══ MATERIAL SUPPLIED ══

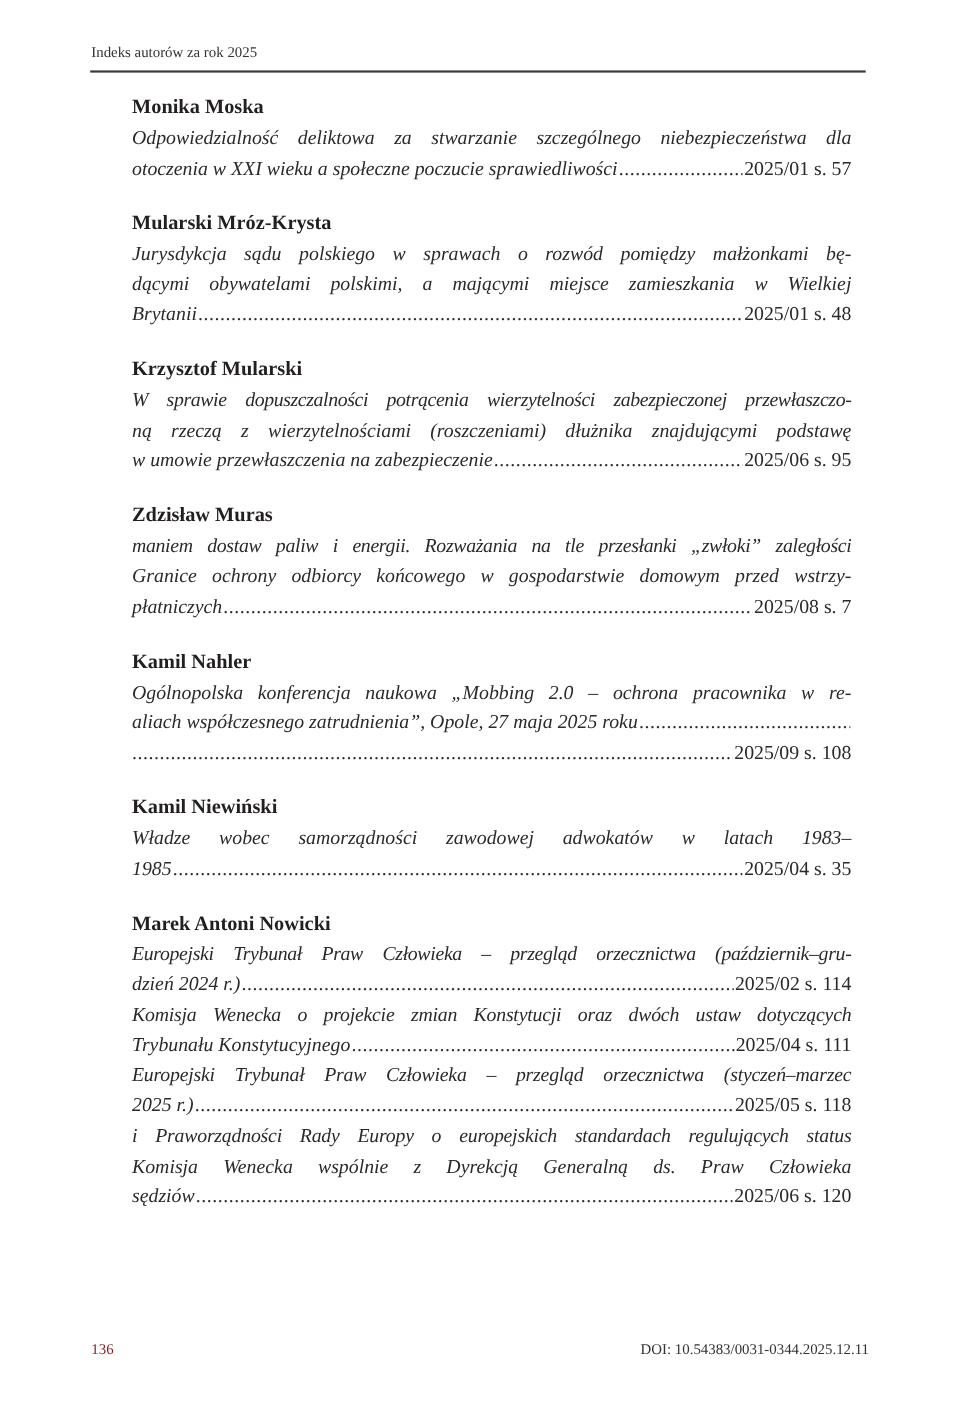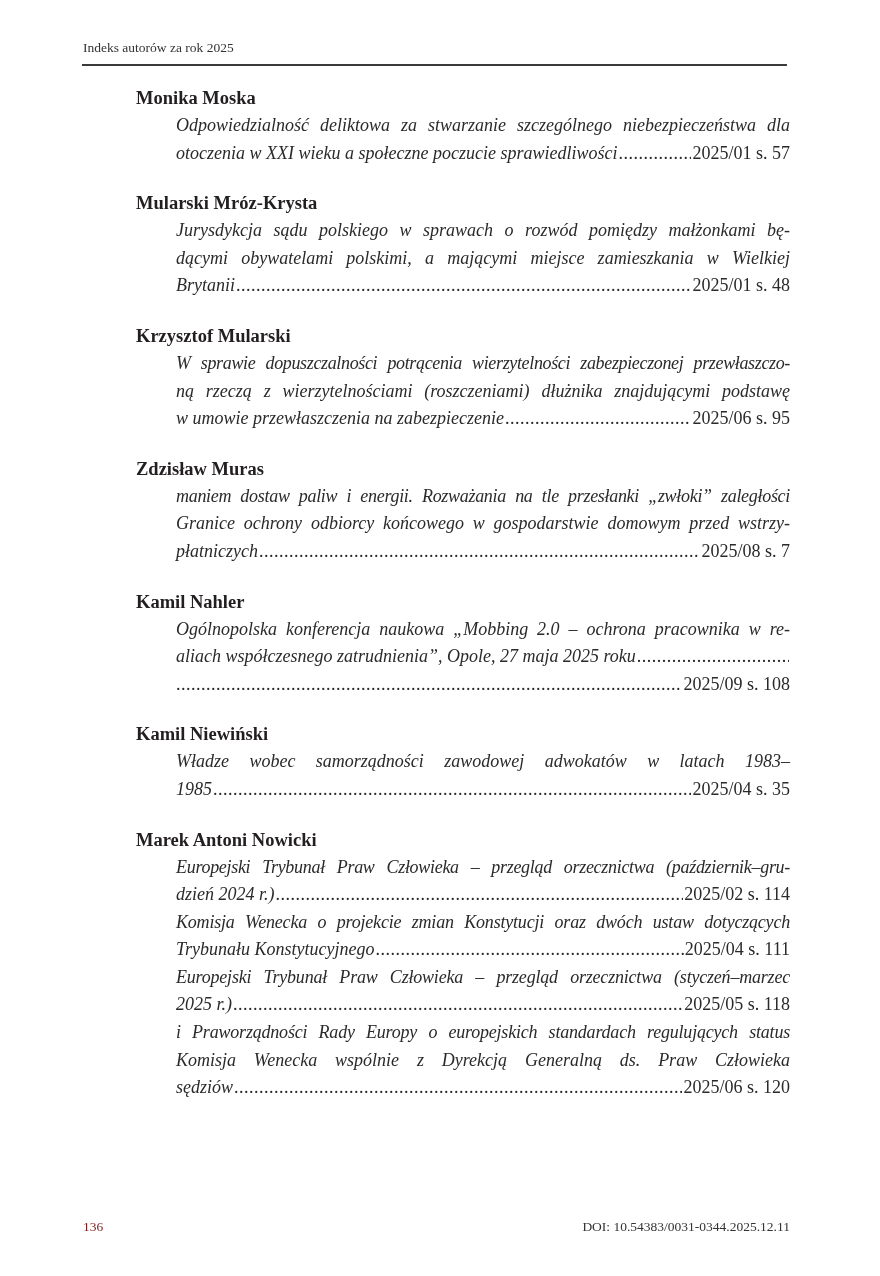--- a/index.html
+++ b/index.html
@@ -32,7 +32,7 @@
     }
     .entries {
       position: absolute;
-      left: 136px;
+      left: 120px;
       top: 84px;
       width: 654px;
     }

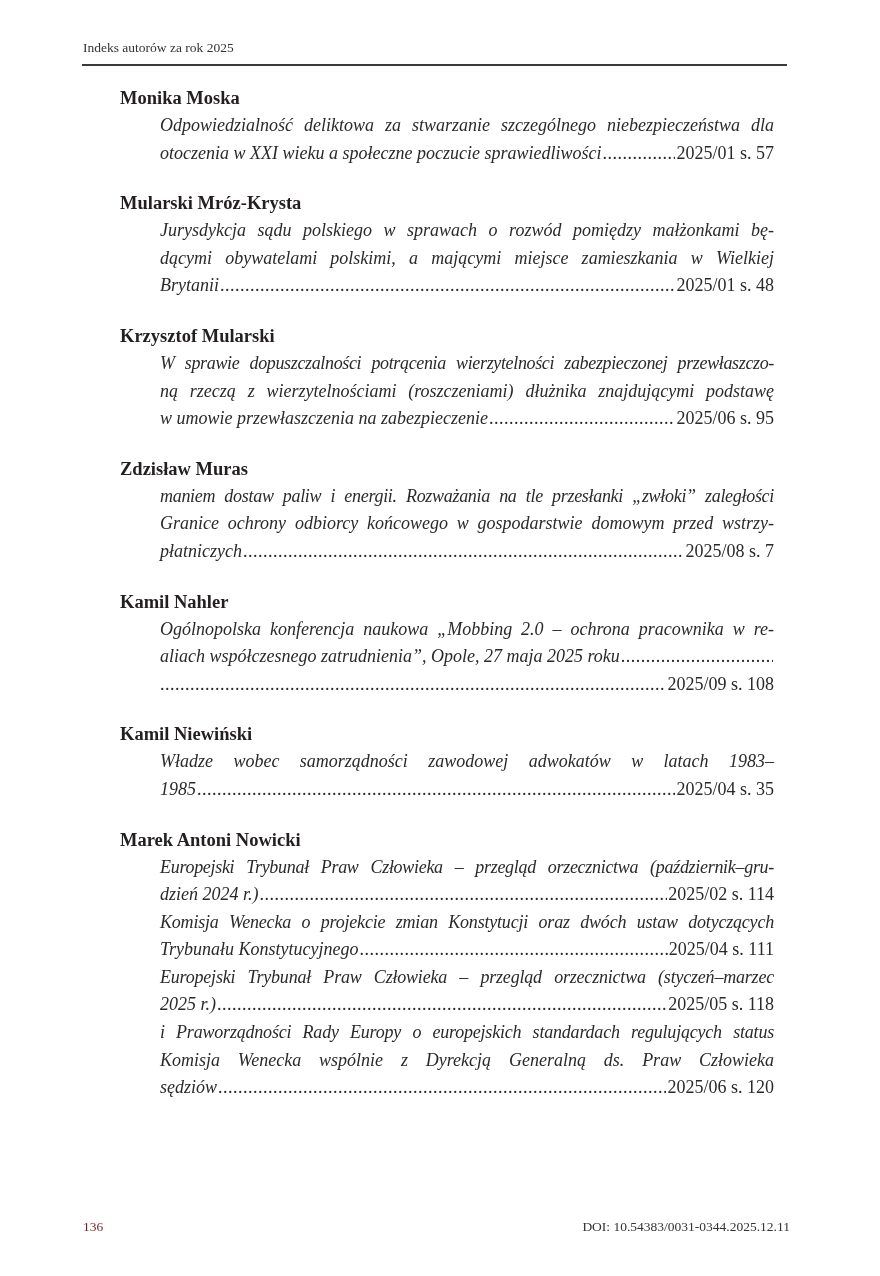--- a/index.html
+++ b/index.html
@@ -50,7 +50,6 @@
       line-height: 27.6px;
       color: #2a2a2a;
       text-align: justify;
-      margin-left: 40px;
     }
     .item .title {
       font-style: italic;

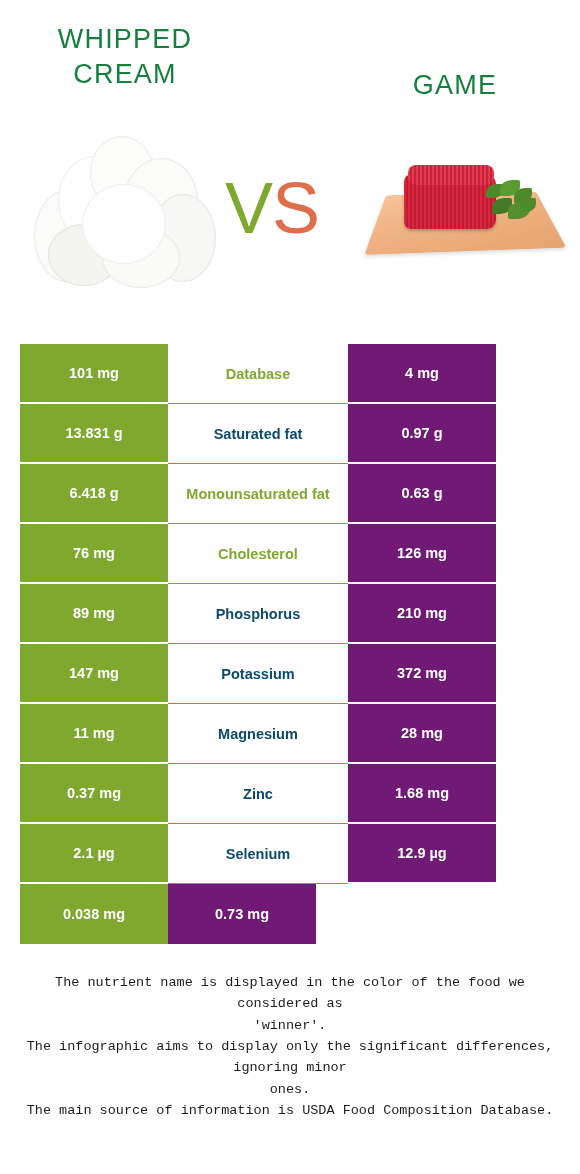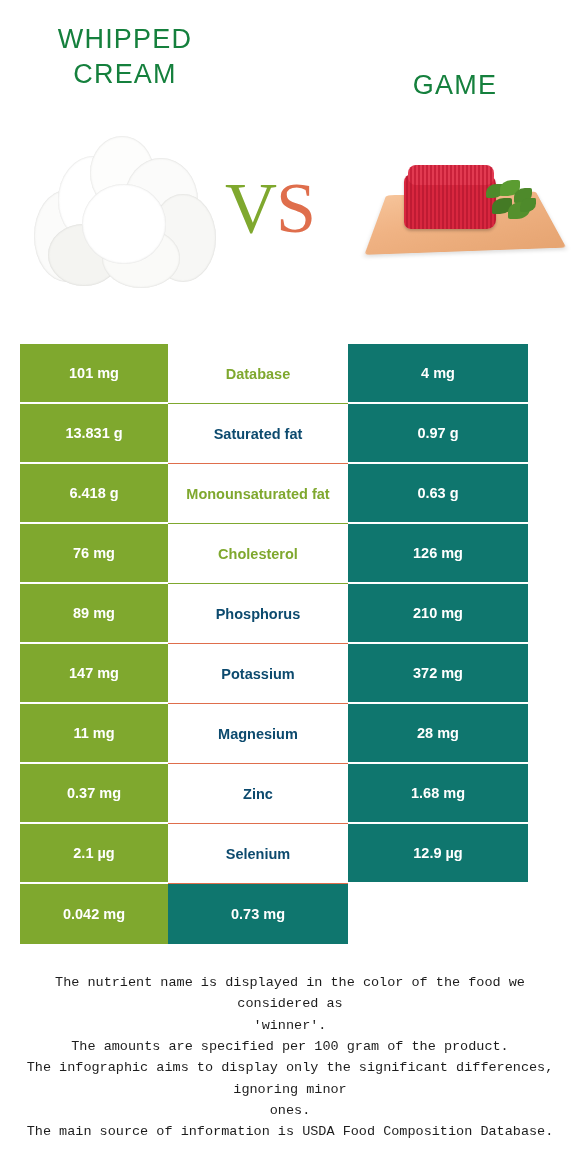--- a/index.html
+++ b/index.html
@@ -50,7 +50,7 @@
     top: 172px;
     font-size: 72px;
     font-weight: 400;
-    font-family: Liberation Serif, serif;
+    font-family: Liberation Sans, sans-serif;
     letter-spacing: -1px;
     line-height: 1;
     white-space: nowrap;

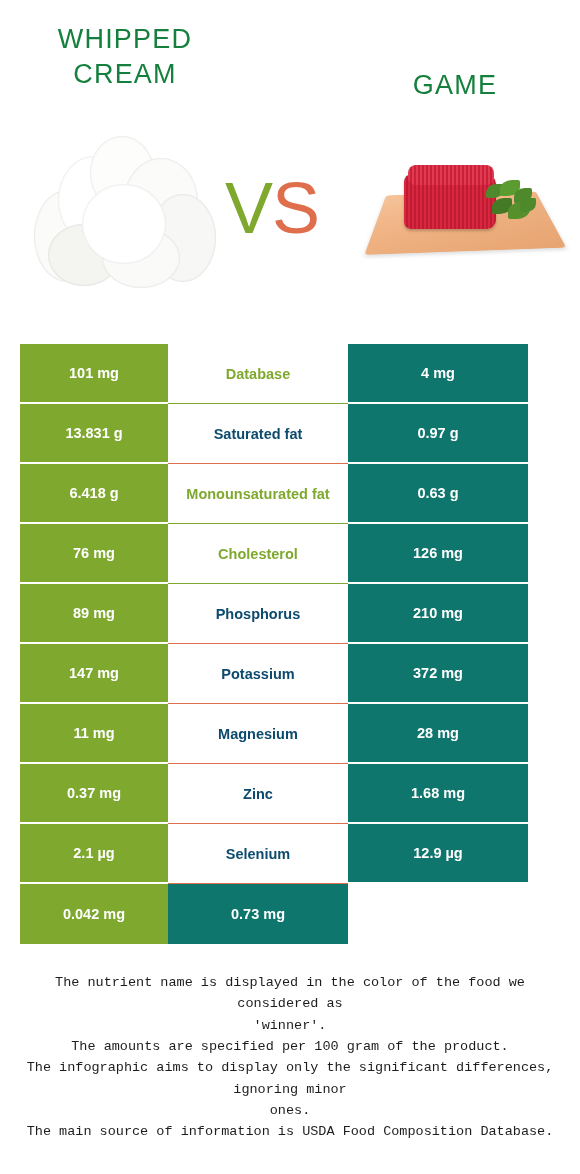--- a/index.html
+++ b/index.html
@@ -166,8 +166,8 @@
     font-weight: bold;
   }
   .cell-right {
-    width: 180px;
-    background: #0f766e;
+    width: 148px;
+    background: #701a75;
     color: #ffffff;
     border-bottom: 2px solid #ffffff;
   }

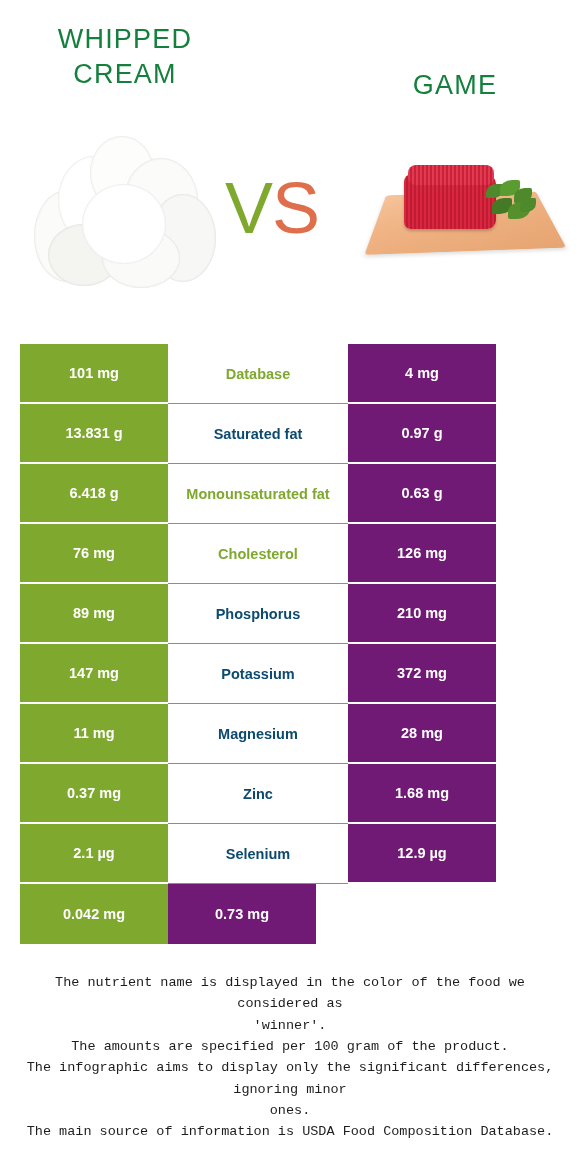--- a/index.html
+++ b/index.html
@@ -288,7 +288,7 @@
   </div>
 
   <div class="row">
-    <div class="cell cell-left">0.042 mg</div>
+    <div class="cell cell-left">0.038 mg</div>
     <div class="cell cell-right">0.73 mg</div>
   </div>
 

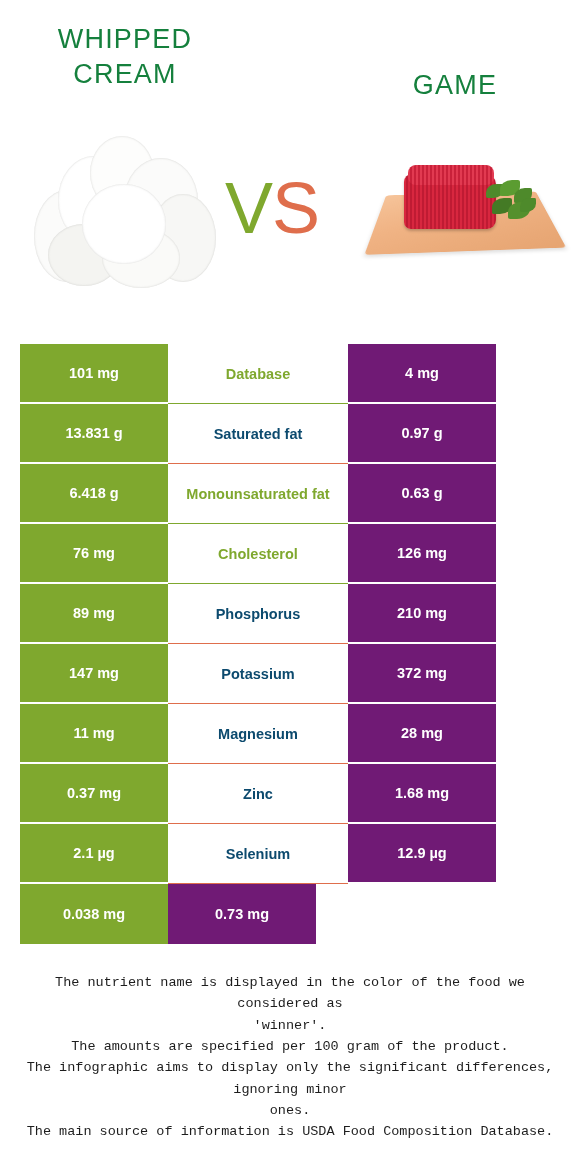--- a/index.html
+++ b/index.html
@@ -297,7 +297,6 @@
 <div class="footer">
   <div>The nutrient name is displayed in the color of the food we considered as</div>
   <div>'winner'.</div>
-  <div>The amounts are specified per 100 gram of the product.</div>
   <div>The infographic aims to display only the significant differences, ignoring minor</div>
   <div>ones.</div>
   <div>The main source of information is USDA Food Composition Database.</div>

═══

GOAL OF THE EXERCISE
Report every line of the records that contains the word "background".

WRITTEN ANSWER
-    background: #0f766e;
+    background: #701a75;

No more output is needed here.